The HPQUANTSELECT Procedure

PARTITION Statement

  • PARTITION partition-options;

The PARTITION statement specifies how observations in the input data set are logically partitioned into disjoint subsets for model training, validation, and testing. Either you can designate a variable in the input data set and a set of formatted values of that variable to determine the role of each observation, or you can specify proportions to use for random assignment of observations for each role.

You can specify either of the following mutually exclusive partition-options:

FRACTION(<TEST=fraction> <VALIDATE=fraction>)

randomly assigns the specified proportions of observations in the input data set to testing, validation, and training roles. You specify the proportions for testing and validation by using the TEST= and VALIDATE= suboptions.
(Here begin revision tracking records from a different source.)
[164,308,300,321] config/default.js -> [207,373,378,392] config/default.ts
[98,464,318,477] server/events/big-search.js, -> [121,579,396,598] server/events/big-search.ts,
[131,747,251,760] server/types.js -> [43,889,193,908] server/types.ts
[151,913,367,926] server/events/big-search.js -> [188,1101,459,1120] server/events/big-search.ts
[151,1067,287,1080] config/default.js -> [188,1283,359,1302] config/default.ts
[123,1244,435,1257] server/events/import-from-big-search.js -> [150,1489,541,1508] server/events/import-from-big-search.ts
If you specify both the TEST= and VALIDATE= suboptions, then the sum of the specified fractions must be less than 1 and the remaining fraction of the observations are assigned to the training role.

ROLEVAR | ROLE=variable(<TEST=’value’> <TRAIN=’value’> <VALIDATE=’value’>)
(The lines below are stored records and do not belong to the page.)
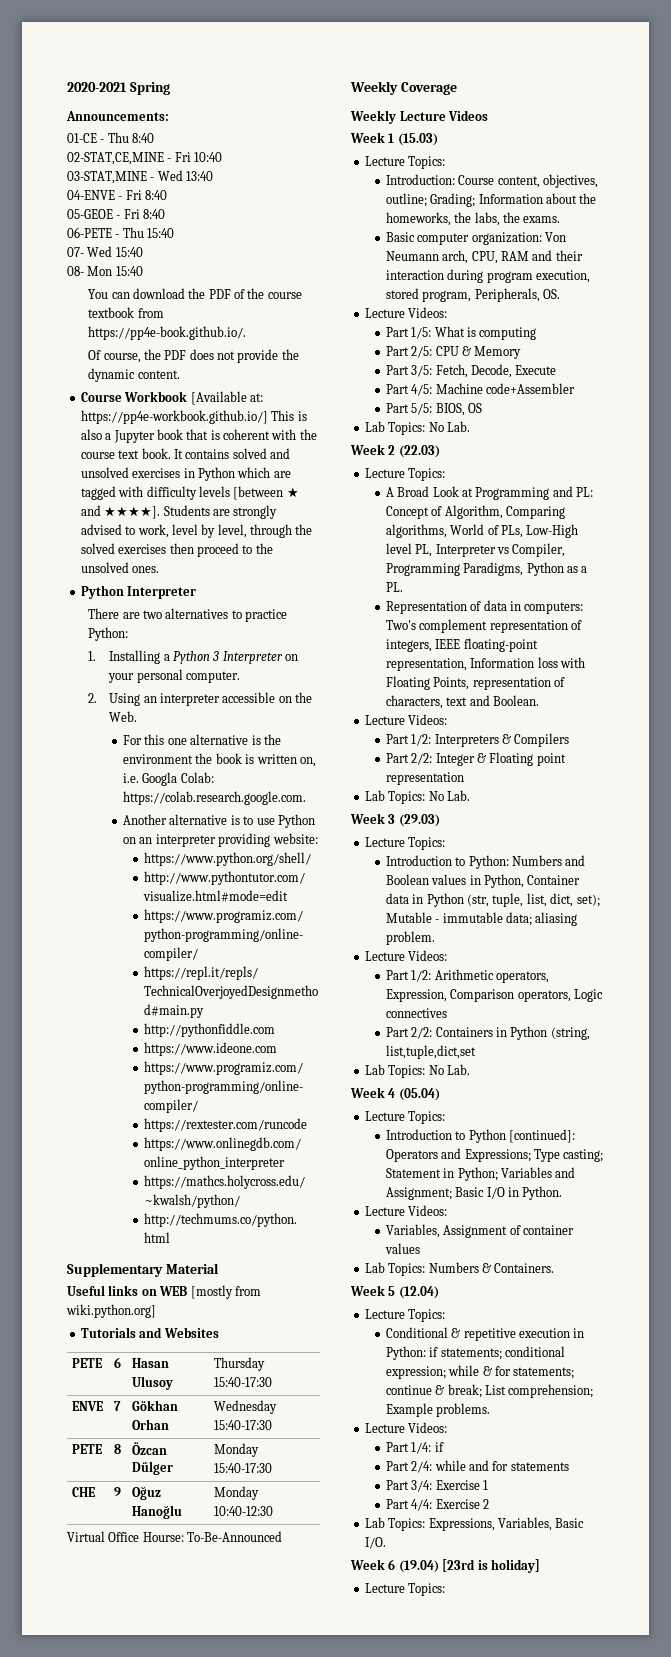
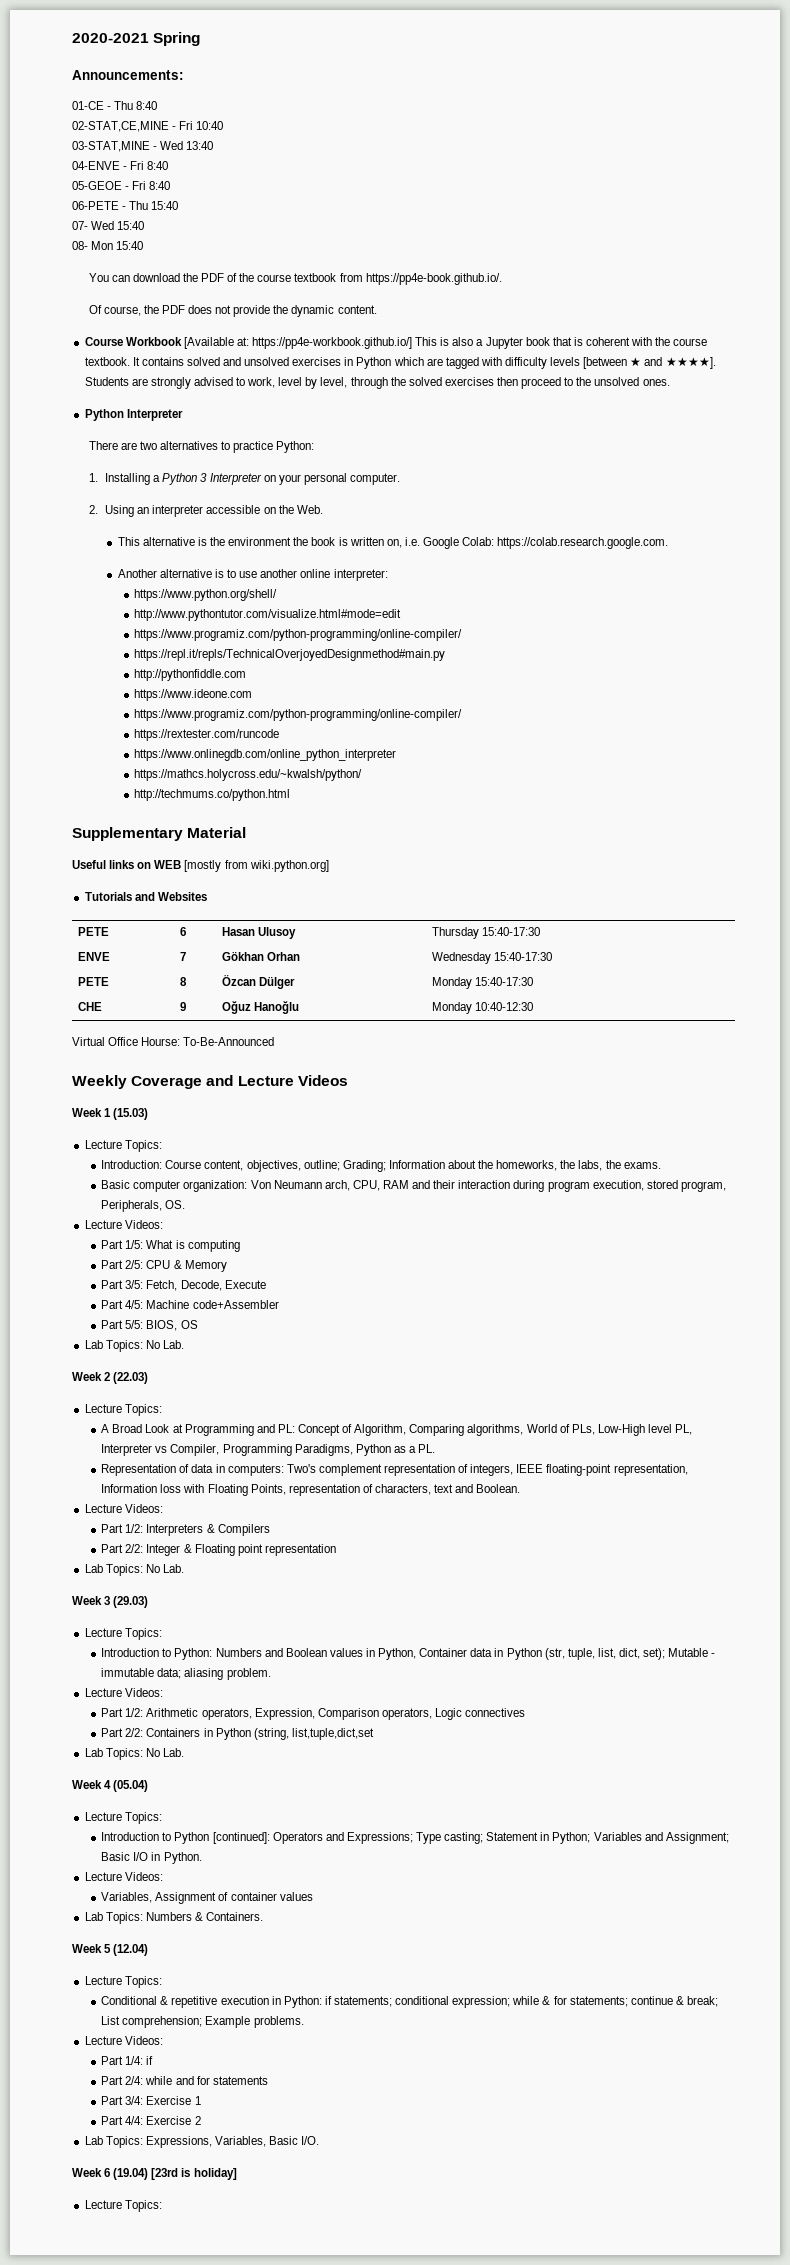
[118,448,171,459] text book. -> [84,357,130,366] textbook.
[123,734,187,745] For this one -> [117,537,140,546] This
[142,772,178,786] Googla -> [422,537,459,549] Google
[277,814,315,828] [123,833,318,847] Python on an interpreter providing website: -> [260,569,388,581] another online interpreter:
[350,110,396,124] // Weekly -> [206,1075,234,1086] and

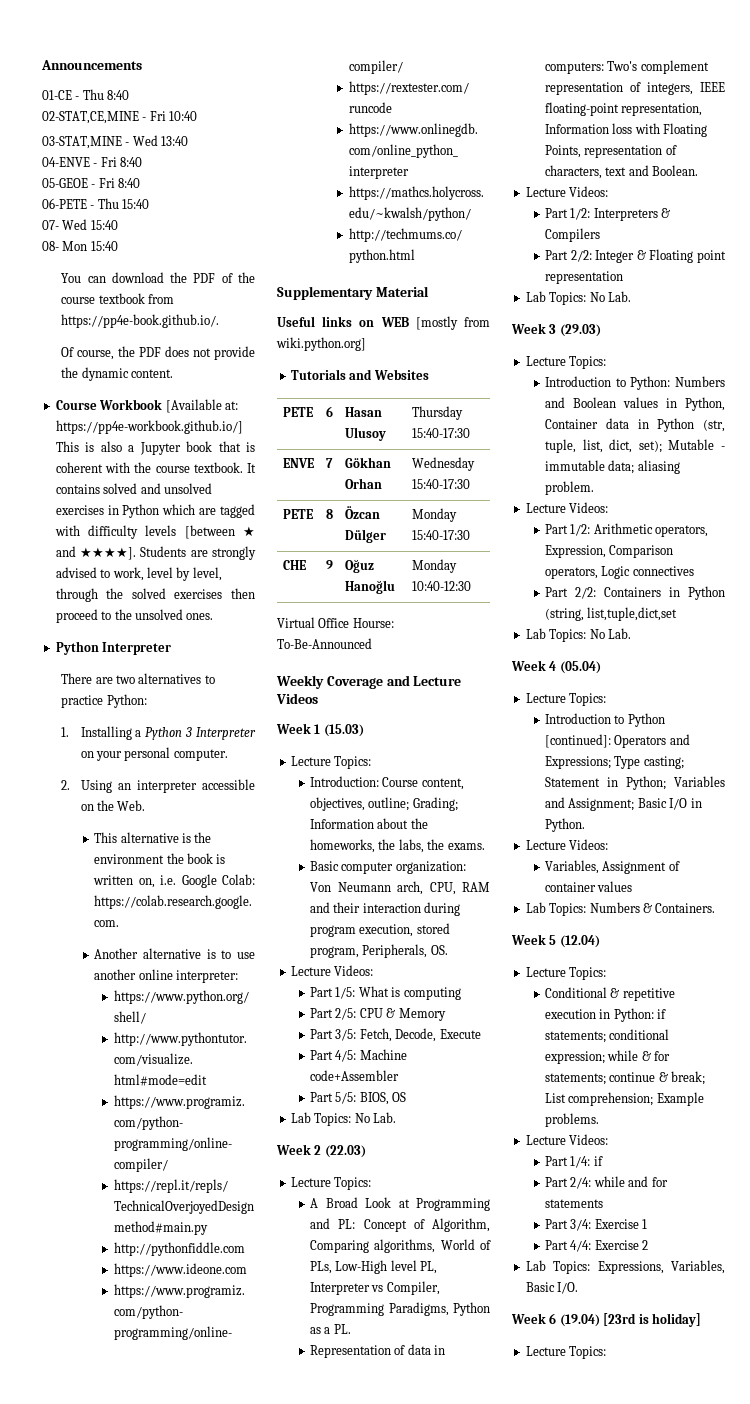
[72,32,201,46] [72,70,184,80] 2020-2021 Spring // Announcements: -> [41,60,142,70] Announcements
names the variable in the input data set whose values are used to assign roles to each observation. Use the TEST=, TRAIN=, and VALIDATE= suboptions to specify the formatted values of this variable that are used to assign observation roles are specified in the TEST=, TRAIN=, and VALIDATE= suboptions. If you do not specify the TRAIN= suboption, then all observations whose roles are not determined by the TEST= and VALIDATE= suboptions are assigned to training.

To create an output data set variable that indicates the role assignment for either partition-option, specify the ROLE =variable option in the OUTPUT statement.